EXERCISE REQUIREMENTS
The answer must be every line of the records below that contains the word "GPCI".

Extracted records
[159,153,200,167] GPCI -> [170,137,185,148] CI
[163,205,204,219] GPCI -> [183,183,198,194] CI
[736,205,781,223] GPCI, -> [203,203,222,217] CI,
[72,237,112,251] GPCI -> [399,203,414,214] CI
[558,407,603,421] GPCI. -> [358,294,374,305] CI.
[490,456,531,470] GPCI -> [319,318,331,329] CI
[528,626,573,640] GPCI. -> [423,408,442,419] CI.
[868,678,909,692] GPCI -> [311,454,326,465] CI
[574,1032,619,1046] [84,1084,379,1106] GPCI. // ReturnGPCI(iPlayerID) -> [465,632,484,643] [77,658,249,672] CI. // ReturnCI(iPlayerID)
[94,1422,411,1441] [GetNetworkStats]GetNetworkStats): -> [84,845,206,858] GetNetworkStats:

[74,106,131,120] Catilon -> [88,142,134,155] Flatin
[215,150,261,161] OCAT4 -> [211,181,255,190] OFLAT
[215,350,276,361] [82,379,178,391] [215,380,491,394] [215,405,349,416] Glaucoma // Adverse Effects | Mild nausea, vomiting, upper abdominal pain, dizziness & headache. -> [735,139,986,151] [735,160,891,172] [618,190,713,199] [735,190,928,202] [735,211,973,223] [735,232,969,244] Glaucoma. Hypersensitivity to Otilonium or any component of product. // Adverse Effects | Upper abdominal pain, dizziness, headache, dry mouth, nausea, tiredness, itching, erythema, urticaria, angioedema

OUTPUT FOR THIS TASK
[159,153,200,167] GPCI -> [170,137,185,148] CI
[163,205,204,219] GPCI -> [183,183,198,194] CI
[736,205,781,223] GPCI, -> [203,203,222,217] CI,
[72,237,112,251] GPCI -> [399,203,414,214] CI
[558,407,603,421] GPCI. -> [358,294,374,305] CI.
[490,456,531,470] GPCI -> [319,318,331,329] CI
[528,626,573,640] GPCI. -> [423,408,442,419] CI.
[868,678,909,692] GPCI -> [311,454,326,465] CI
[574,1032,619,1046] [84,1084,379,1106] GPCI. // ReturnGPCI(iPlayerID) -> [465,632,484,643] [77,658,249,672] CI. // ReturnCI(iPlayerID)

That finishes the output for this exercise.